EWL News

A French draft bill calls for the criminalisation of the purchase of sex

[Paris, 11 October 2013] On Tuesday 1st October, the socialist group of the French Parliament announced that it will table a proposal of law aiming at reinforcing the protection of prostituted persons and addressing the demand for prostitution. This bill proposal follows up on a new parliamentary report on prostitution, unveiled on 17 September 2013, and presenting 40 recommendations to abolish the system of prostitution.

The new proposal of law is the outcome of a parliamentary reflection of over 3 years, starting with a 2011 report entitled “Prostitution: the exigency of accountability. To put an end to the myth of the oldest profession in the world” ("Prostitution, l’exigence de responsabilité : en finir avec le mythe du plus vieux métier du monde"). The same year, a parliamentary resolution was adopted, reaffirming France’s abolitionist position on prostitution; the resolution presented proposals aiming at making sex buyers responsible for their acts and reinforcing the protection for victims of trafficking and procuring. Two years later, the Parliament’s delegation on women’s rights and gender equality adopted, with unanimity, a report on prostitution, calling for a strengthening of French policies to fight against the system of prostitution.

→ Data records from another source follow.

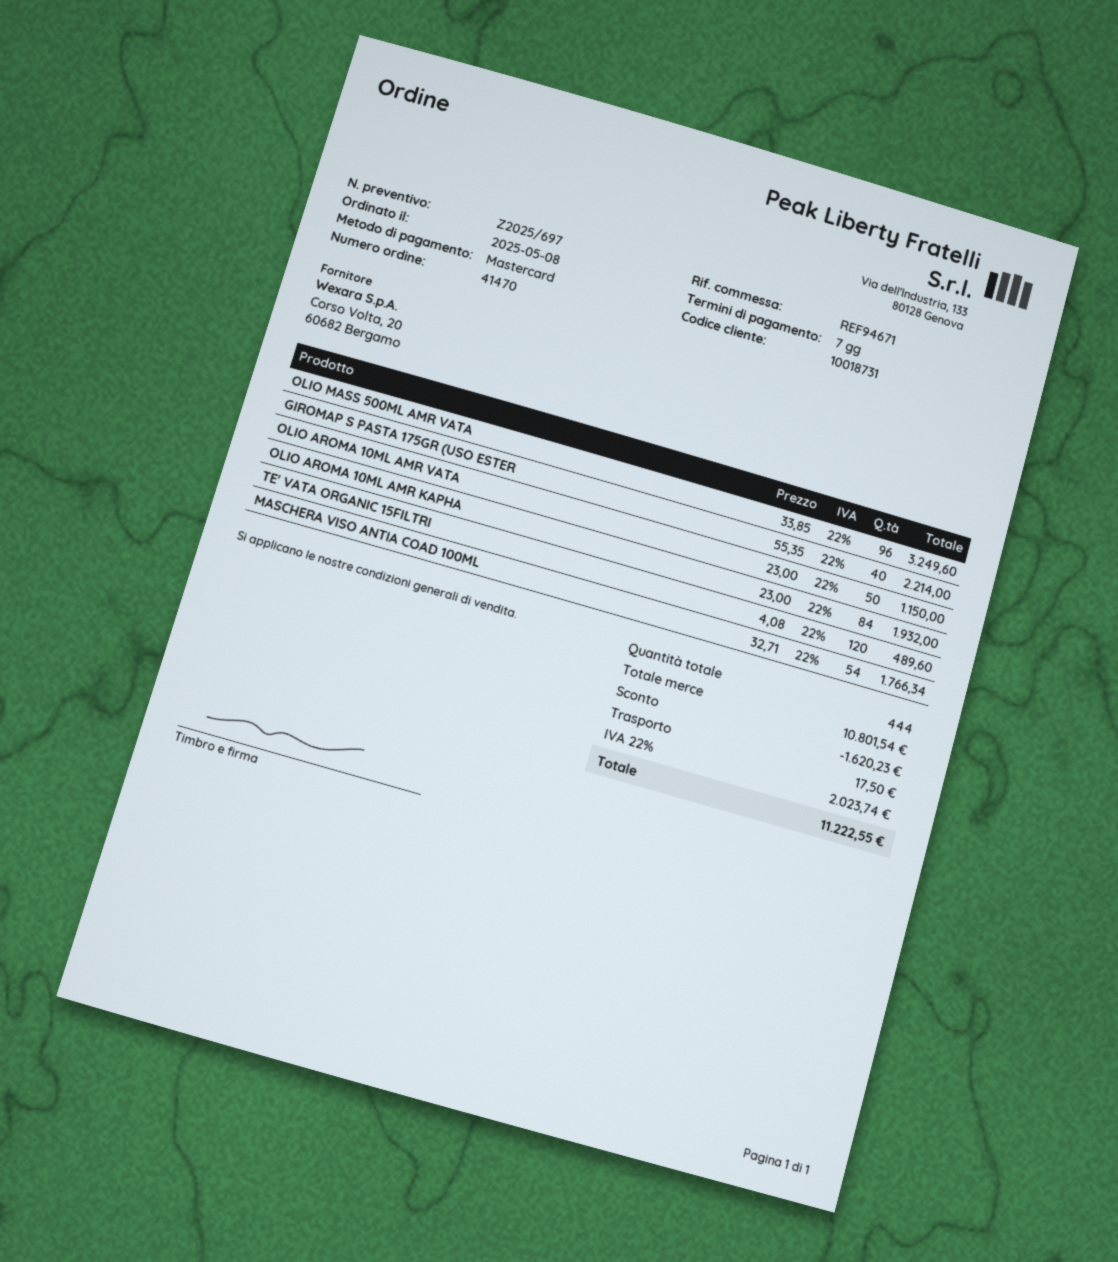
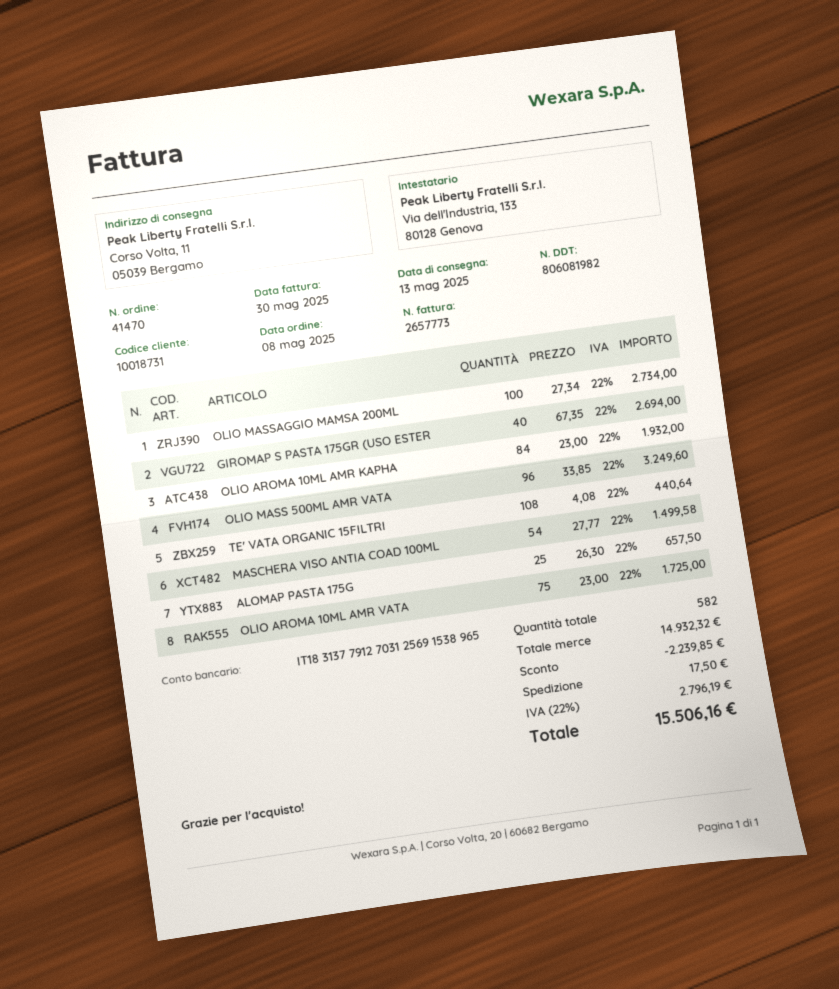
GIROMAP S PASTA 175GR (USO ESTER: 40 x 55.35 = 2214.00 -> 40 x 67.35 = 2694.00
OLIO AROMA 10ML AMR VATA: 50 x 23.00 = 1150.00 -> 75 x 23.00 = 1725.00
TE' VATA ORGANIC 15FILTRI: 120 x 4.08 = 489.60 -> 108 x 4.08 = 440.64
MASCHERA VISO ANTIA COAD 100ML: 54 x 32.71 = 1766.34 -> 54 x 27.77 = 1499.58
OLIO MASSAGGIO MAMSA 200ML: none -> 100 x 27.34 = 2734.00
ALOMAP PASTA 175G: none -> 25 x 26.30 = 657.50
total quantity: 444 -> 582
subtotal: 10801.54 -> 14932.32
discount: 1620.23 -> 2239.85
tax: 22% = 2023.74 -> 22% = 2796.19
total: 11222.55 -> 15506.16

The public debate on prostitution was high in the media in the days preceding the tabling of the new law proposal. 50 politicians, from all political groups, co-signed a joint open letter, which has been published in the newspaper Le Monde, entitled “Prostitution; let’s mobilise for an abolitionist law!” ("Prostitution : mobilisons-nous pour une loi d’abolition !"). Parliamentarians called for a comprehensive policy on prostitution, and stated again that prostitution is part of the continuum of violence against women, and should be addressed as such. NGOs also made their voice heard, by issuing a press release signed by the 55 organizations members of the coalition Abolition 2012. Entitled "To reduce prostitution in France and engage society towards its victims: the principle is here, make way for the law" (“Faire reculer la prostitution en France et engager la société auprès de ses victimes : Le principe est acquis, place à la loi !”), the press release calls for an end to the impunity of sex buyers and more protection for prostituted persons, and for women and girls in general. A youth initiative has also been created, called “Youth for the abolition of prostitution”, gathering youth and women’s rights NGOs. They published an open letter in the newspaper Libération, calling themselves the “Generation Abolition of Prostitution”, and calling for abolitionist policies in order to free sexuality from any constraints, including economic ones.

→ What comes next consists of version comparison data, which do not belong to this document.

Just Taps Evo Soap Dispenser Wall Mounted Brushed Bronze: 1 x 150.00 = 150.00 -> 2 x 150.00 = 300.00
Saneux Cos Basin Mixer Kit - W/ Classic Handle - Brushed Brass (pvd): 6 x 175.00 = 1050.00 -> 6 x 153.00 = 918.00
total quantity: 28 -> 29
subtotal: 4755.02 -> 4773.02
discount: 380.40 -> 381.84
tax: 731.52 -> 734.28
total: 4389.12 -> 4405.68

The EWL had contributed to the public discussion, issuing a press release recalling that the European Parliament has also recognised prostitution to be a form of violence against women. Entitled "Abolition of prostitution: Procuring Europe totters, France is being waiting upon" ("Abolition de la prostitution : l’Europe proxénète vacille, la France est attendue !"), EWL press release calls on France to act against the system of prostitution and show the way towards an abolitionist Europe.

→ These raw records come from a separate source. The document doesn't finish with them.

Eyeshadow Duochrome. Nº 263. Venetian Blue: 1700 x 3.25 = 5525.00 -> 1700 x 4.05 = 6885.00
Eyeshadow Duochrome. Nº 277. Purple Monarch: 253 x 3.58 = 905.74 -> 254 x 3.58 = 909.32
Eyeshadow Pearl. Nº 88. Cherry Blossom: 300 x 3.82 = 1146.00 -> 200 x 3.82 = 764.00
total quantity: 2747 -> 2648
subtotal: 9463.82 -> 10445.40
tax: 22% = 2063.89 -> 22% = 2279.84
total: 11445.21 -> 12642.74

This week, 111 NGOs published an open letter to the French President, calling for an abolitionist law: "Abolition of the system of prostitution: now the law!" (Abolition du système prostitueur : maintenant, la loi !). NGOs from outside Europe expressed their support to the French developments, like for example the Québec NGO CLES.

If adopted, the new French law will allow France to join Sweden, Norway and Iceland in the struggle against prostitution, therefore addressing ways to also end trafficking in women and girls for prostitution. Women’s organisations strongly welcome such initiative, which at last recognises the urgency to address prostitution in order to reach real equality between women and men. The European Women’s Lobby warmly congratulates the French parliamentarians for their work and political courage, and hopes to see the law adopted by the end of the year, which would send a great signal of France’s progressive leadership on women’s rights.